The former and now once-more President has long been dropping not-so-subtle hints that he deserves the Nobel Peace Prize, a claim met with polite scepticism from those who actually track such things.

Trump’s fascination with the Nobel is hardly new. Ever since his first term, he has angled for the award with the eagerness of a reality TV contestant chasing a final rose. Last month, speaking at the United Nations General Assembly, he repeated a familiar refrain: “Everyone says that I should get the Nobel Peace Prize.”

Of course, everyone does not say that — and in any case, people cannot nominate themselves. But that hasn’t stopped Trump from turning his pursuit into a global spectacle, cheerfully reminding the world that modesty was never his strong suit.

The Norwegian Nobel Committee, which quietly decides the laureates behind closed doors, is unlikely to be swayed by public lobbying or self-promotion. That has not discouraged Trump’s fans and political allies from sending his name their way — again and again.

He has been nominated several times since 2018, including most recently by US Representative Claudia Tenney (Republican, New York), who praised his brokering of the Abraham Accords between Israel and several Arab states in 2020.

Israeli Prime Minister Benjamin Netanyahu and even Pakistan’s government also reportedly submitted nominations — though, inconveniently, both came after the 1 February deadline for the 2025 award.

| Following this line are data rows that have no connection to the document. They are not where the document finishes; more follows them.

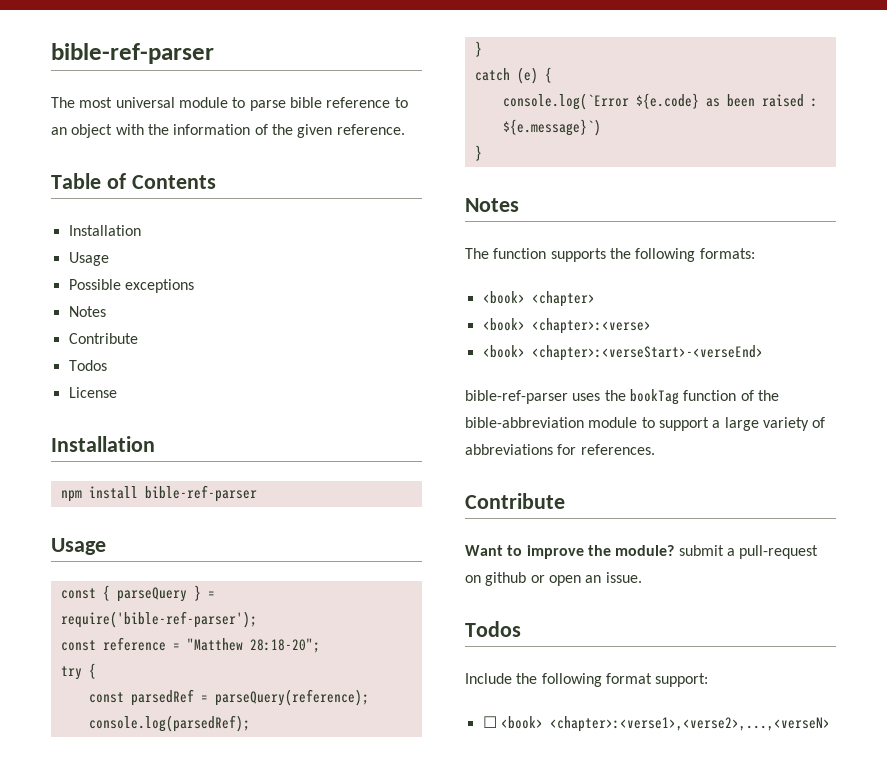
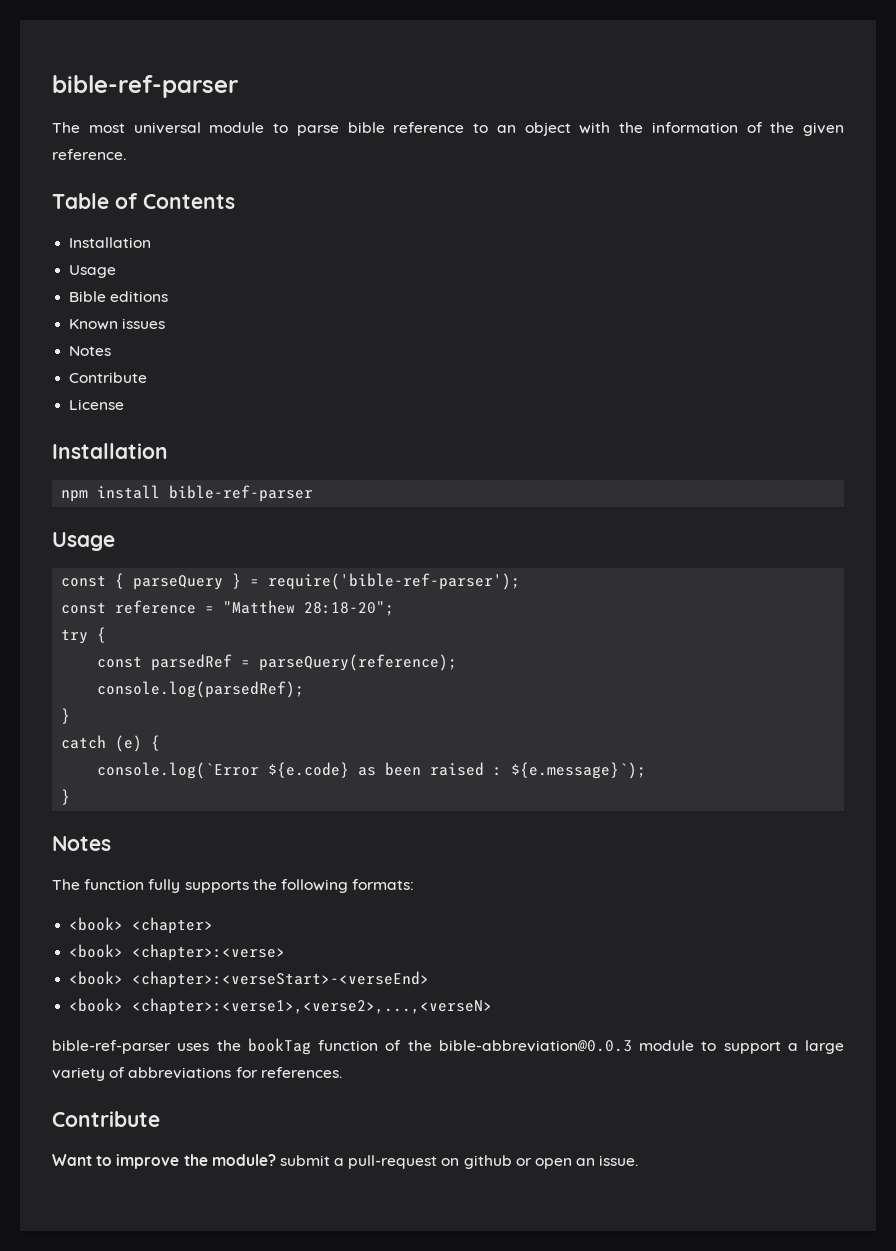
- Possible exceptions
+ Bible editions
+ Known issues
  Notes
  Contribute
- Todos
- console.log(`Error ${e.code} as been raised : ${e.message}`)
+ console.log(`Error ${e.code} as been raised : ${e.message}`);
- The function supports the following formats:
+ The function fully supports the following formats:
+ <book> <chapter>:<verse1>,<verse2>,...,<verseN>
- bible-ref-parser uses the bookTag function of the bible-abbreviation module to support a large variety of abbreviations for references.
+ bible-ref-parser uses the bookTag function of the bible-abbreviation@0.0.3 module to support a large variety of abbreviations for references.
  Want to improve the module? submit a pull-request on github or open an issue.
- Todos
- Include the following format support:
- ☐ <book> <chapter>:<verse1>,<verse2>,...,<verseN>

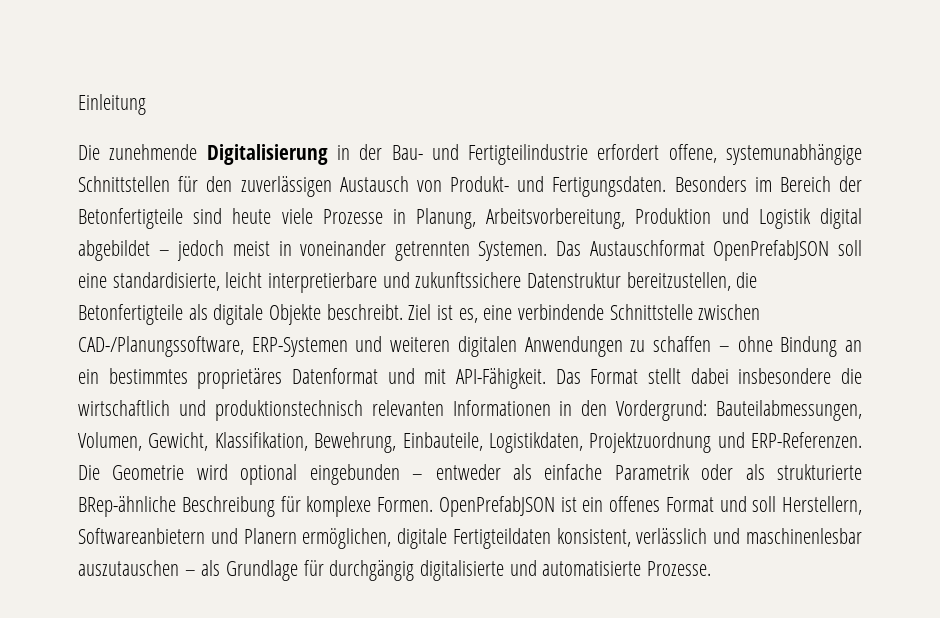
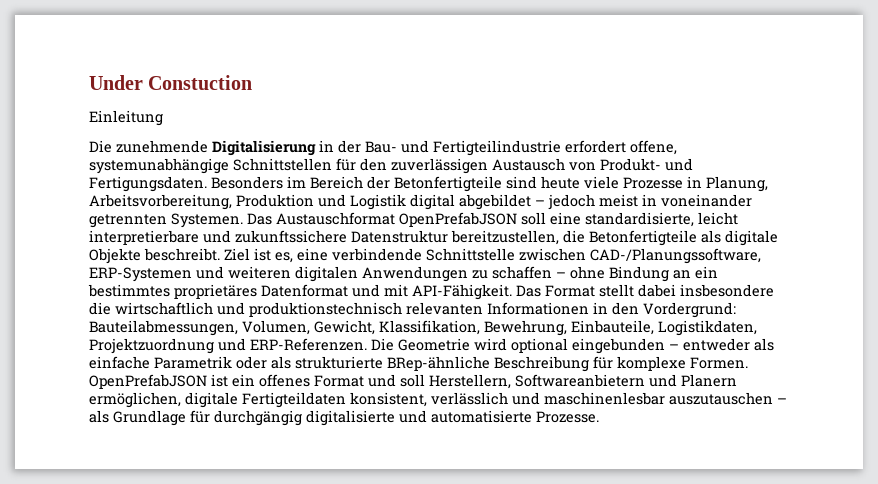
+ Under Constuction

None of that, of course, has dented Trump’s confidence. He frequently insists he “deserves” the prize, claiming credit for “ending seven wars” and teasing that he might end an eighth — the Israel–Hamas conflict in Gaza — through his self-branded 'Peace for Gaza' plan.

“Nobody’s ever done that,” he boasted last week to military leaders at Marine Corps Base Quantico. “Will you get the Nobel Prize? Absolutely not. They’ll give it to some guy that didn’t do a damn thing.”

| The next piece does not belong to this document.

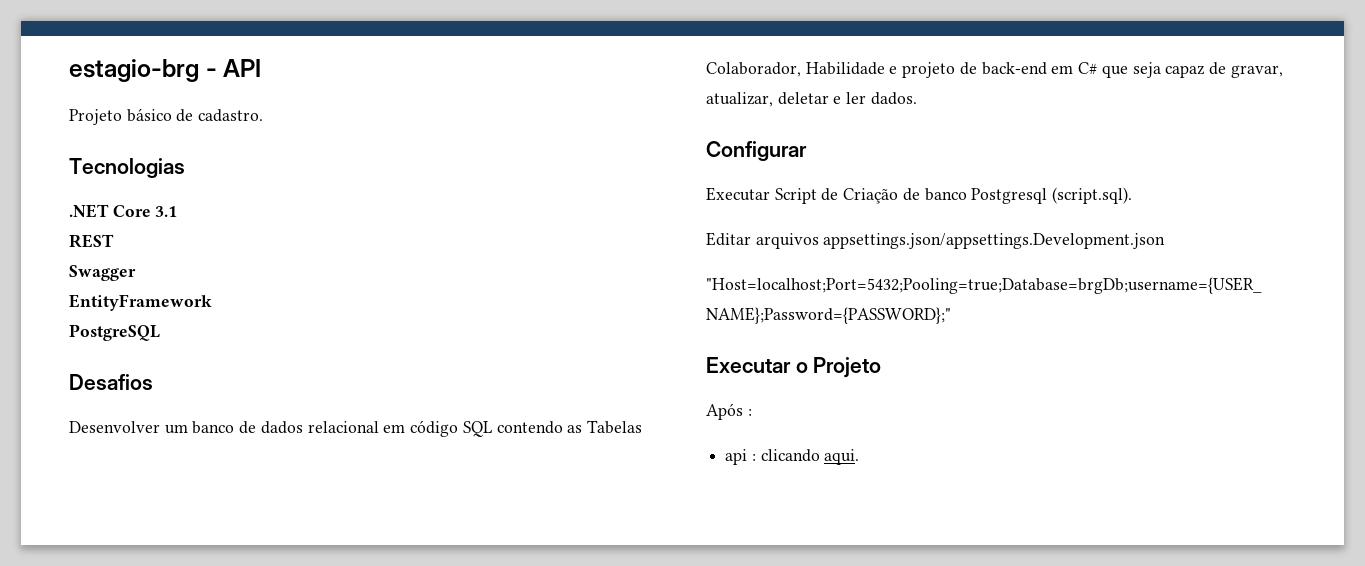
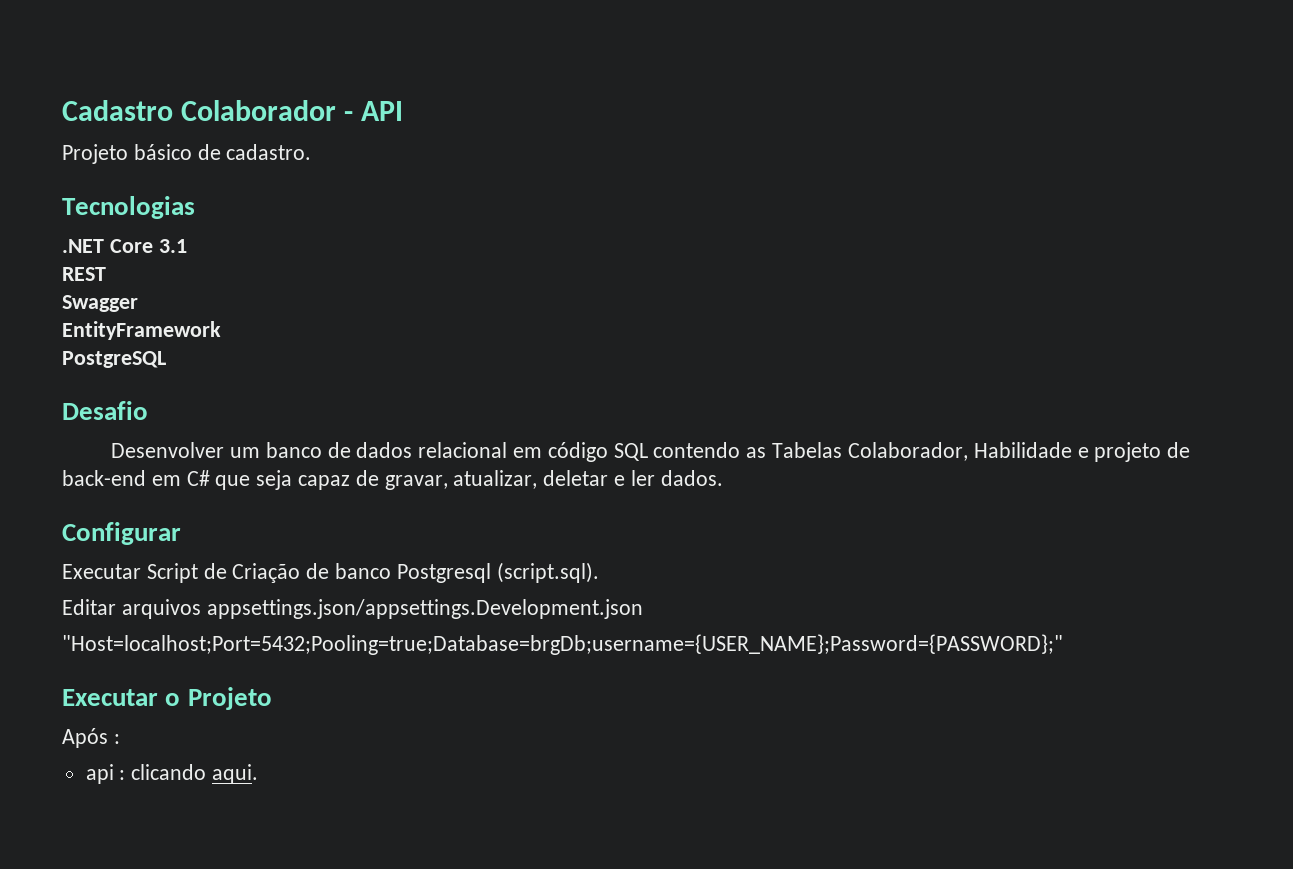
- estagio-brg - API
+ Cadastro Colaborador - API
- Desafios
+ Desafio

As it happens, Israel and Hamas have since agreed to the first phase of Trump’s peace plan — a ceasefire and hostage exchange — prompting a chorus of “Nobel Prize for Trump!” chants in Tel Aviv’s Hostages Square.

Not content with one peace claim at a time, Trump has also revived an old boast: that he single-handedly brokered a "ceasefire" between India and Pakistan in May — a statement both countries politely ignored at the time, and one he has now repeated as “proof” of his global statesmanship.

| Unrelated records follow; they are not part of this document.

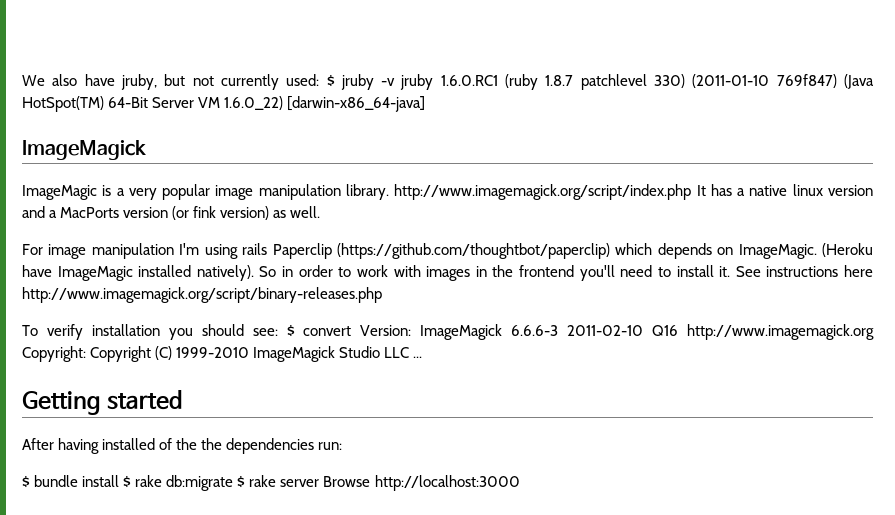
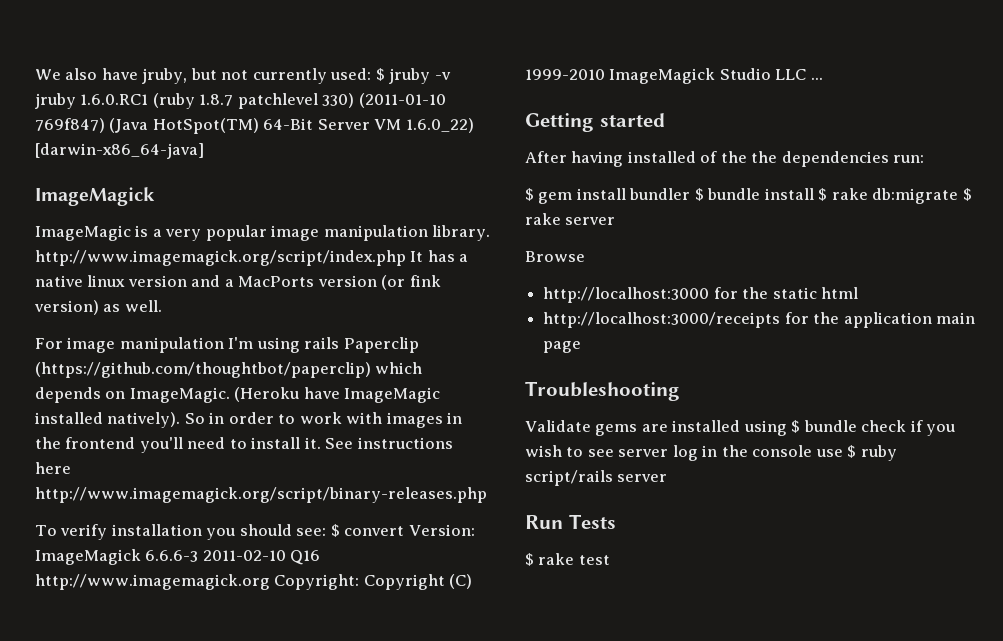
- $ bundle install $ rake db:migrate $ rake server Browse http://localhost:3000
+ $ gem install bundler $ bundle install $ rake db:migrate $ rake server
+ Browse
+ http://localhost:3000 for the static html
+ http://localhost:3000/receipts for the application main page
+ Troubleshooting
+ Validate gems are installed using $ bundle check if you wish to see server log in the console use $ ruby script/rails server
+ Run Tests
+ $ rake test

Those familiar with the Nobel process suggest Trump’s chances are, shall we say, limited. Theo Zenou, a historian and research fellow at the Henry Jackson Society, told the Associated Press that the committee typically rewards sustained, cooperative peacebuilding rather than flashy one-off deals.

“There’s a huge difference between getting fighting to stop in the short term and resolving the root causes of the conflict,” Zenou said. He added that Trump’s approach to climate change — “not believing in it” — may also clash with the committee’s view of environmental security as a key pillar of lasting peace.

“I don’t think they would award the most prestigious prize in the world to someone who does not believe in climate change,” Zenou said. “When you look at previous winners who have been bridge-builders, embodied international cooperation and reconciliation: these are not words we associate with Donald Trump.”


The Nobel Committee, wary of political theatre, has learned from experience. In 2009, it faced a storm of criticism for giving the peace prize to Barack Obama just months into his presidency — a precedent many observers now cite as reason to avoid another controversial US laureate.

Nina Græger, director of the Peace Research Institute Oslo, believes Trump’s endless self-promotion only hurts his chances. “The committee won’t want to be seen as caving in to political pressure,” she said. “His rhetoric does not point in a peaceful perspective.”

Or, as one Oslo insider put it less diplomatically: “You can’t badger your way to a Nobel.”

Trump’s fixation on prizes — especially those involving gold medallions and ceremonies — has become a reliable subplot of his political life. Yet, for all the chest-thumping, the Nobel Committee’s track record suggests it prizes quiet diplomacy and collective effort, not dramatic press conferences and capitalised tweets.

Even so, Trump’s campaign for the Peace Prize may already have achieved its real goal: keeping Donald Trump in the headlines. And on that front, few can dispute his success.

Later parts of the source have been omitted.